Getting Things Sewn went live six months ago, but what preceded it were several months of idea-gathering.
8-22-2012, 9:12 am
Some months ago Martha Beck wrote about having a mindset where you’ve conditioned yourself to be always wanting but not getting. Whether you realize it or not, you can perpetuate a state of not getting what you dream to have or be.
This mindset can pervade a sewer’s life. I can accustom myself to being in the dreaming stage, assuming that the doing stages–making and wearing the garment, and having the life the garment draws me toward–is actually beyond my grasp.
But it probably ain’t.
Every day for two, or maybe it was three months, I had a cascade of ideas like I’d never had before. I called them “meteor showers.”
8-30-2012, 9:22 am
Beware of “sunk cost” thoughts: “I have to keep/keep doing X because I’ve already spent Y.”
Everywhere I went I carried index cards and my favorite mechanical pencil with me. Some days I’d have ten ideas.
8-30-2012, 5:52 am
Adopt the voice of a museum docent taking a group through an exhibit. The exhibit might be one of my stashes, or my museum of Unfinished Objects.

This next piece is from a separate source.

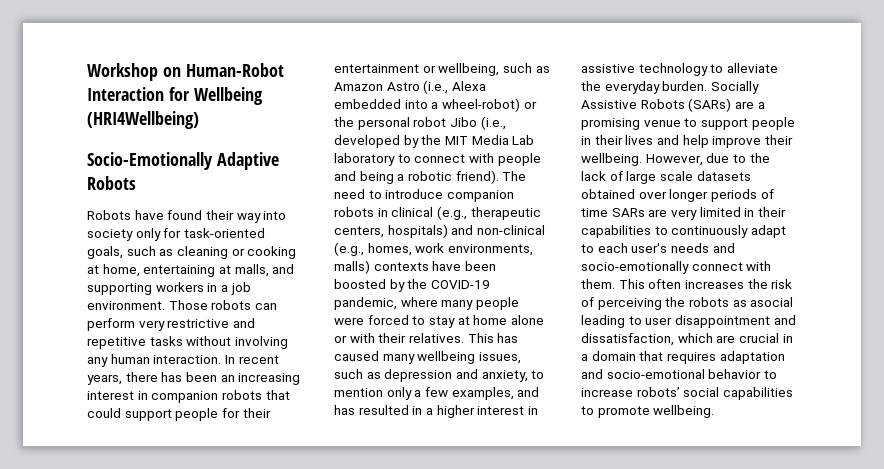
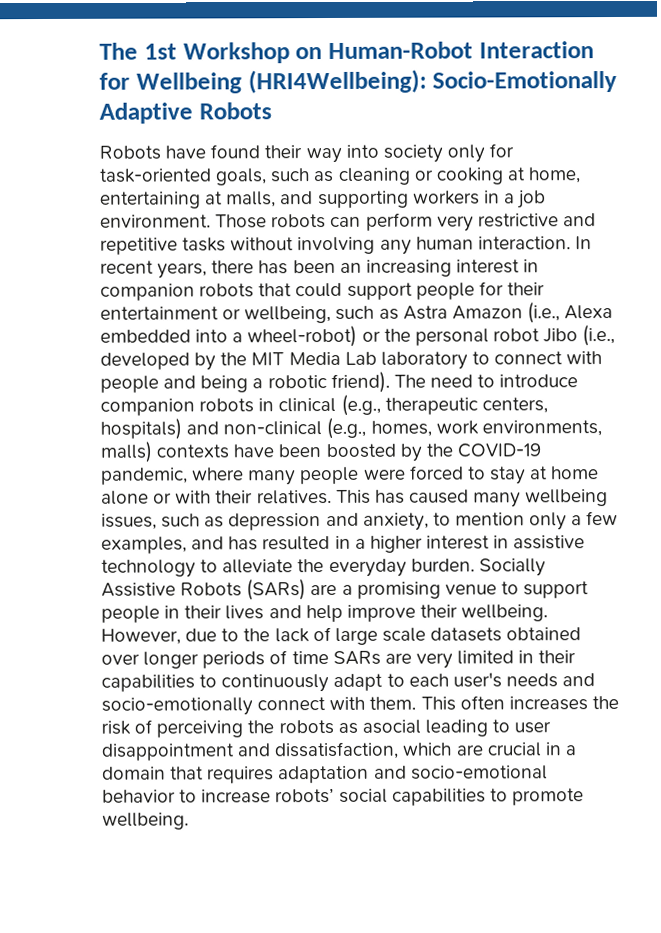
(87, 72) none -> [99,42,177,60] The 1st
[87,111,199,129] (HRI4Wellbeing) // -> [247,69,427,94] (HRI4Wellbeing):
[334,82,420,91] Amazon Astro -> [402,305,523,320] Astra Amazon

(They weren’t necessarily good ideas. Some of them were just stepping stones to good ideas.)
9-24-2012, 11:33 am
From A Writer’s Coach by Jack Hart: “Analyzing and improving process, making it less painful and more efficient, is the surest route to writing improvement.”
I think this is true of sewing, too. Certainly I can try this out.
I would find myself seized with an idea and would rush to capture it on a card.
This idea-capturing thrilled me.
Going beyond merely having ideas to recording them, rather than dismissing them, seemed to be a signal to my brain that it was getting the respect it deserved. And it responded.
“You like that idea? Here’s another! And another!” my brain cackled.
11-27-2012, 4:45 am
I was thinking yesterday and again now how we Americans, and more specifically we sewers, tend to give too much space to storage. We assign vast amounts of space to too much stuff, which is unedited, maybe unidentified. So we’re hostage to our stuff–well, no, we’re hostage to our attitude of letting it all come in. Then there’s less physical and mental space for performing actions with or on the stuff.
Writing the ideas down was great for me. Every time I’d write down an idea I’d gain a foothold in understanding something. From that foothold I could proceed to another foothold. I wasn’t dismissing any ideas–I was welcoming them all in. I would forget I’d written an idea down and be gripped with it again six weeks later. That just showed how insistent it was, how much it needed to be addressed.
And for me, writing on index cards was great. Index cards are unthreatening. Index cards are big enough to express an idea but not so big that I can bloviate. They are small enough to carry everywhere.
My meteor showers eventually subsided. Now my ideas are like bubbles rising slowly to the surface of a rich, simmering stock.
Maybe they’re coming at a more relaxed pace now because they know they’re being listened to.